Similar to the standard full gradient (FG) method, the procedure contains a gradient in regard to the whole experimental subtomogram data. However, similar to the stochastic gradient (SG) method, the each iteration of SAG method only calculates the gradient in regard to a slice of the whole experimental subtomogram data along the x-axis. So, the iterative cost is independent of n, thus giving the SAG method low iteration cost and a linear convergence rate. In other words, by randomly choosing index i_k and maintaining the memory of the latest gradient value calculated for each slice of the whole experimental subtomogram data, the iteration accomplishes a faster convergence rate than the iteration of the SG method. So SAG method does not increase the capability of getting trapped into local minima.

For our loss function J, we adopt empirical step size α_k=1/L. In practice, Lipschitz constant L is unknown. The estimation of Lipschitz constant L will be doubled when the instantiated Lipschitz obeys the inequality [22].

We modify the estimation rule of Lipschitz constant L by selecting the max value in the experimental data.
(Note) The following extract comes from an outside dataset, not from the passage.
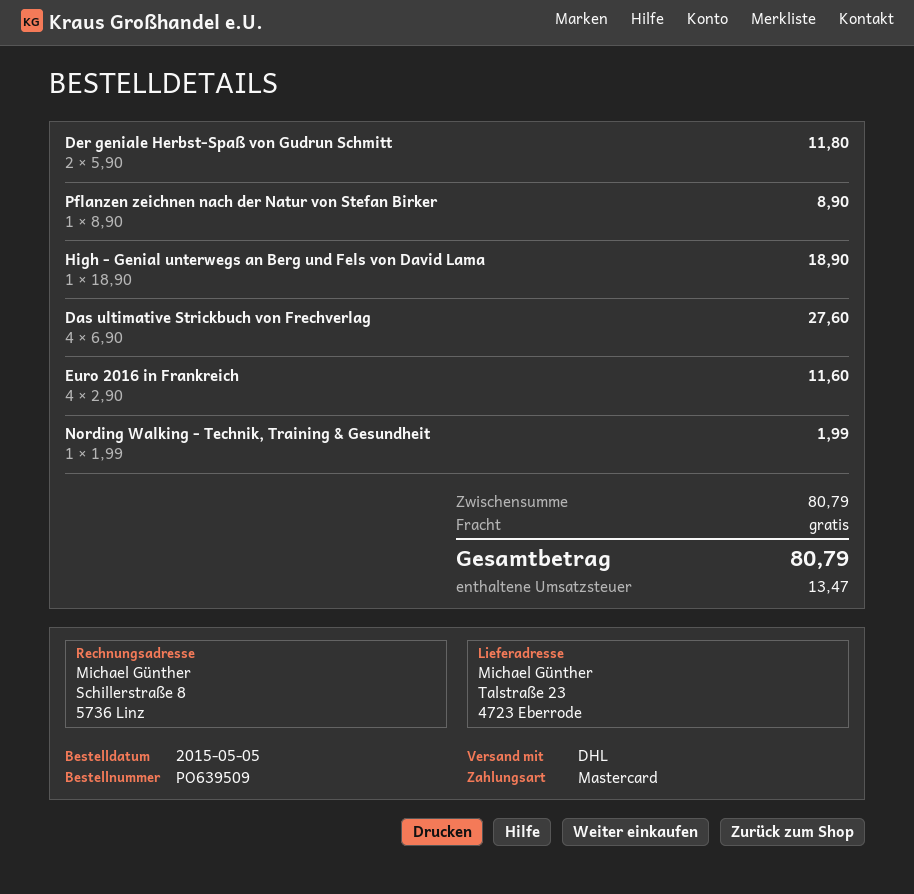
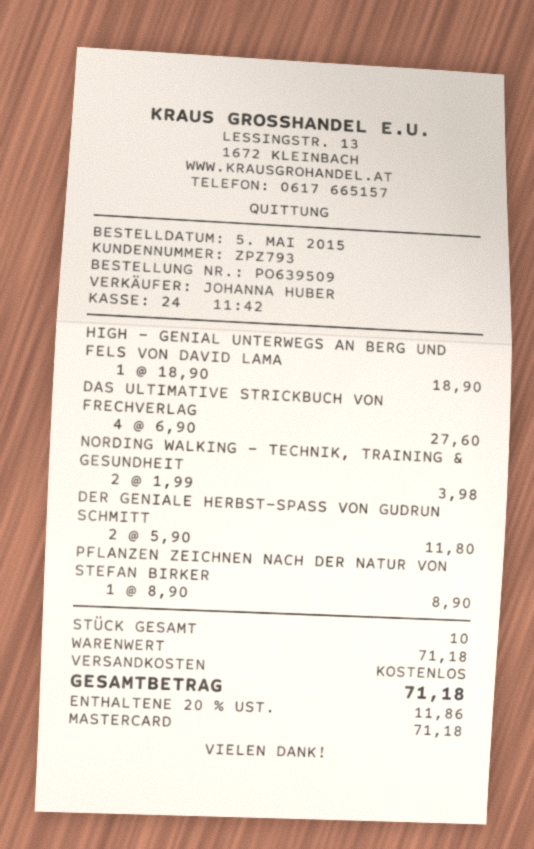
Euro 2016 in Frankreich: 4 x 2.90 = 11.60 -> none
Nording Walking - Technik, Training & Gesundheit: 1 x 1.99 = 1.99 -> 2 x 1.99 = 3.98
subtotal: 80.79 -> 71.18
tax: 13.47 -> 11.86
total: 80.79 -> 71.18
$$\begin{array}{@{}rcl@{}} L^{i} = \lambda + A_{i} \qquad (Lipschitz \: constant \: for \: all \: J_{i}^{\prime}) \end{array} $$

(13)

where A_i denotes the one dimensional norm of maximum squared 3D matrix maxi{∥x_i∥²}.

We implement the method in Algorithm 1 through equation 11 and 12, and we utilize a variable D to express the gradient of β. For the purpose of parallelism and vectorization, the stochastic average gradient completions usually divide the data into “small batches” and implement the stochastic average gradient iterations on small batches. We similarly perform the 3D version of the SAG-based fine-grained subtomogram alignment on small batches (a slice) along the x-axis.
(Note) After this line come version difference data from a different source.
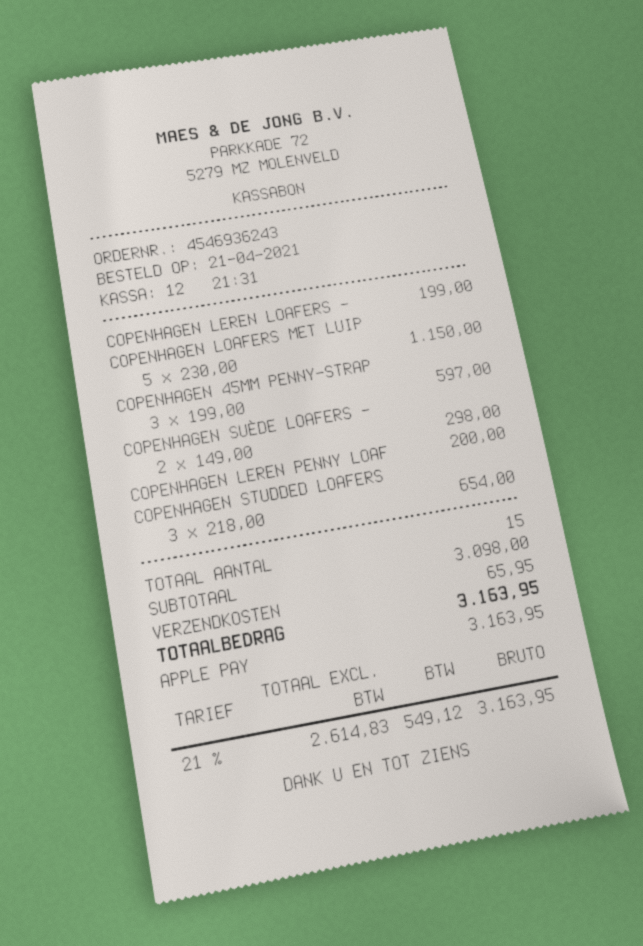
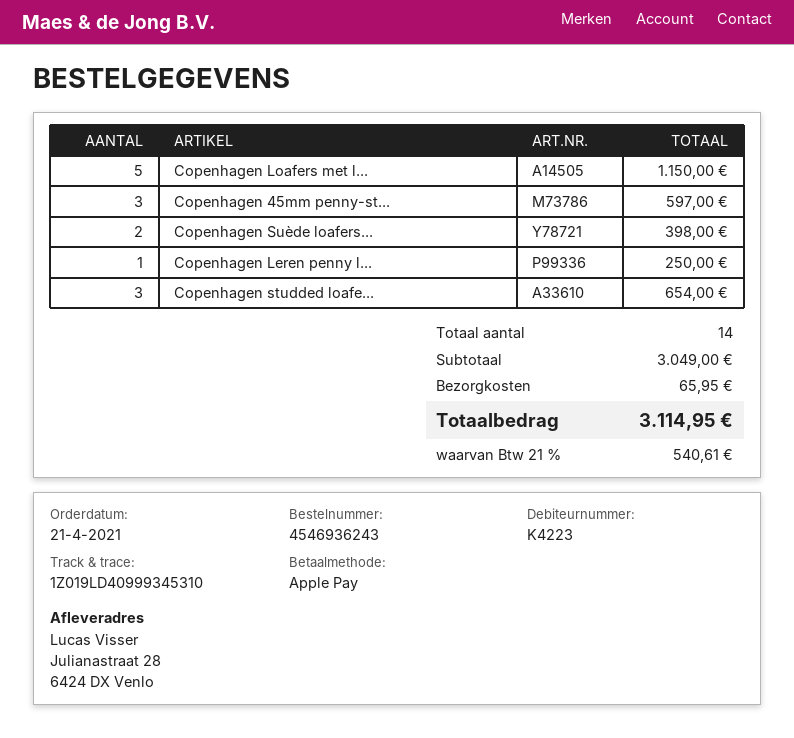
COPENHAGEN LEREN LOAFERS -: 1 for 199.00 -> none
COPENHAGEN SUÈDE LOAFERS -: 2 for 298.00 -> 2 for 398.00
COPENHAGEN LEREN PENNY LOAF: 1 for 200.00 -> 1 for 250.00
total quantity: 15 -> 14
subtotal: 3098.00 -> 3049.00
tax: 21% = 549.12 -> 21% = 540.61
total: 3163.95 -> 3114.95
In order to speed up the SAG algorithm convergence rate and adequately decrease the memory space of SAG method, we optimize small batches SAG algorithm in 3D space, which select small batches slices along the x-axis in the experimental subtomograms data, rather than only selecting a slice along the x-axis in the experimental subtomograms data in Algorithm 2. In an optimized SAG fine-grained subtomogram alignment algorithm (Algorithm 2), small batches slices depends on the side length of subtomogram data, for example, small batches is about 4 ∼30 for our simulation subtomogram, in which the side length is 64. We use a loop to judge whether each slice is visited, instead of the visitation policy of each slice in the SAG algorithm.
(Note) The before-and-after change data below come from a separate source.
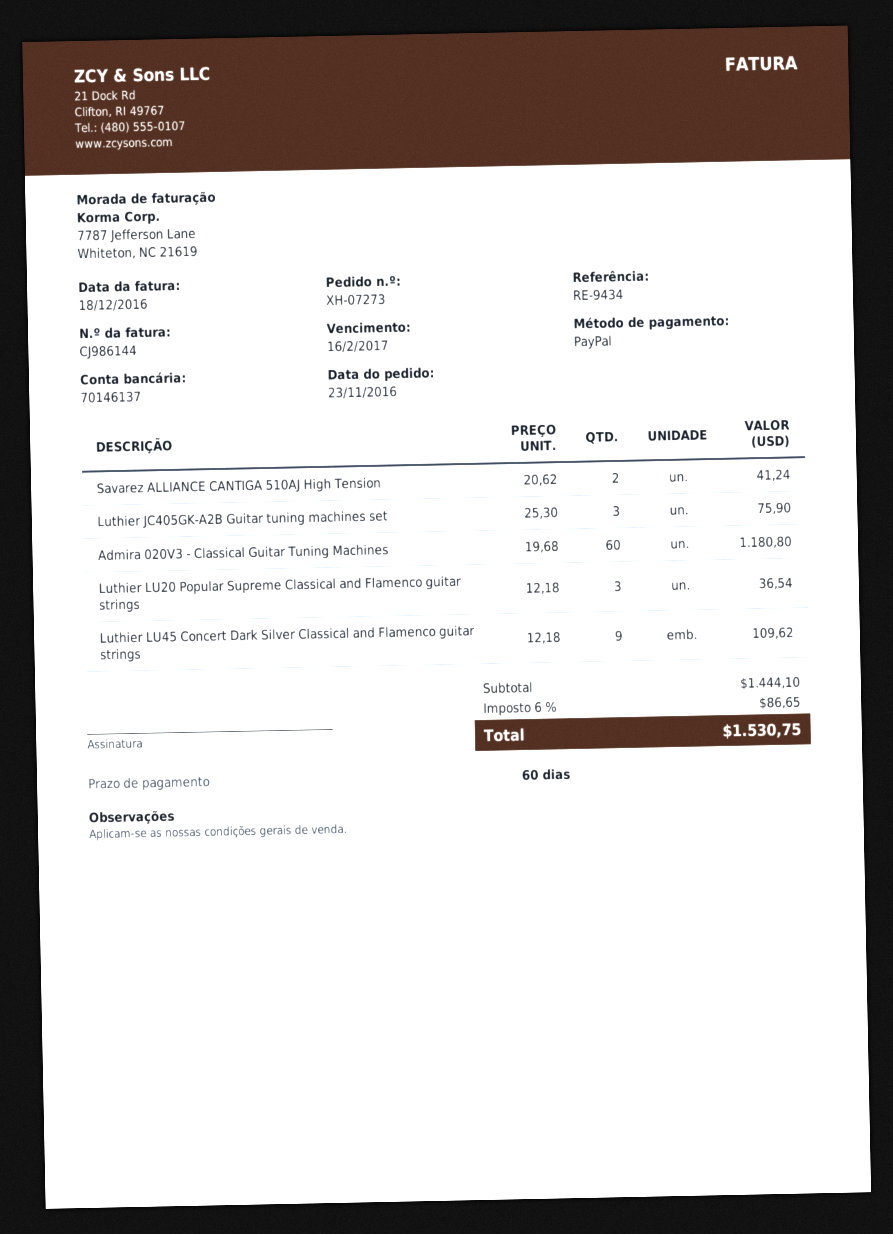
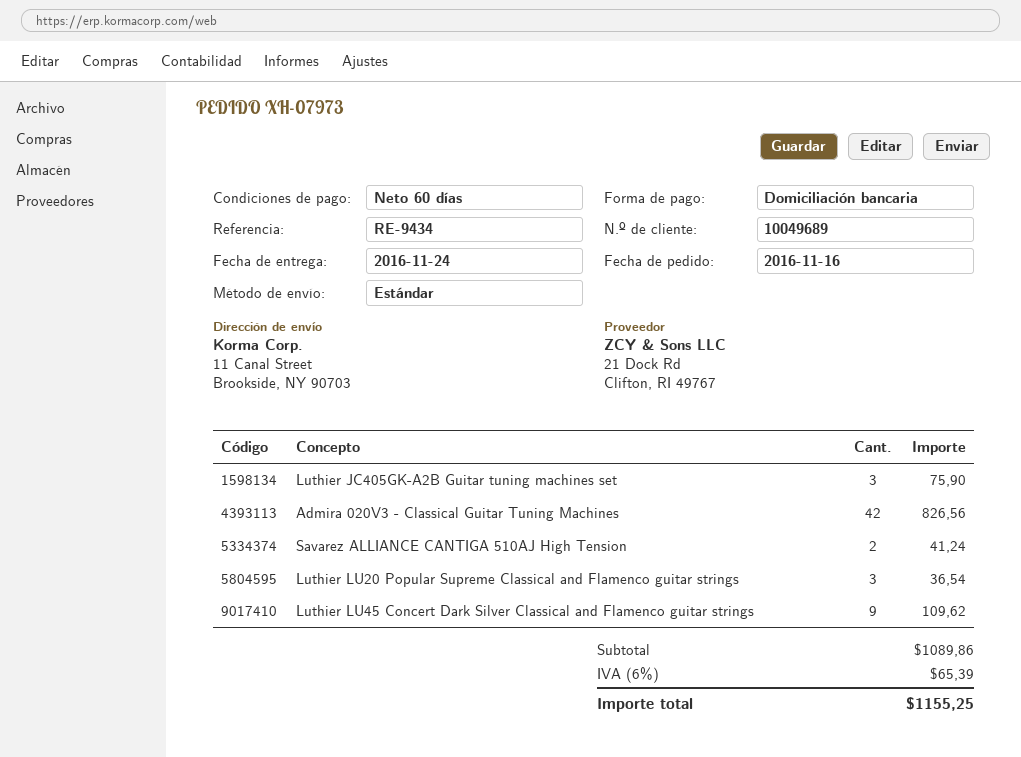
order number: XH-07273 -> XH-07973
order date: 2016-11-23 -> 2016-11-16
payment method: PayPal -> direct debit
Admira 020V3 - Classical Guitar Tuning Machines: 60 for 1180.80 -> 42 for 826.56
subtotal: 1444.10 -> 1089.86
tax: 6% = 86.65 -> 6% = 65.39
total: 1530.75 -> 1155.25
The comparison of computing time between Algorithm 1 and 2 is described in the Results section. Algorithm 2 is faster than Algorithm 1, so Algorithm 2 is selected for fine-grained subtomogram alignment. In the optimized SAG fine-grained subtomogram alignment algorithm, the number of x-slices in each iteration is about \(\frac {1}{16}\) to \(\frac {1}{2}\) of side length of subtomogram.

For the original candidate set R and T, the final result of iteration produces the refined parameters of subtomogram alignment \(R^{k+1} = R^{k} -\frac {\alpha _{k}}{n}\sum _{i=1}^{n}y_{i}^{k}\) and \(T^{k+1} = T^{k} -\frac {\alpha _{k}}{n}\sum _{i=1}^{n}y_{i}^{k}\) through optimized SAG fine-grained subtomogram alignment algorithm (Algorithm 2), where k and k+1 are the iteration numbers.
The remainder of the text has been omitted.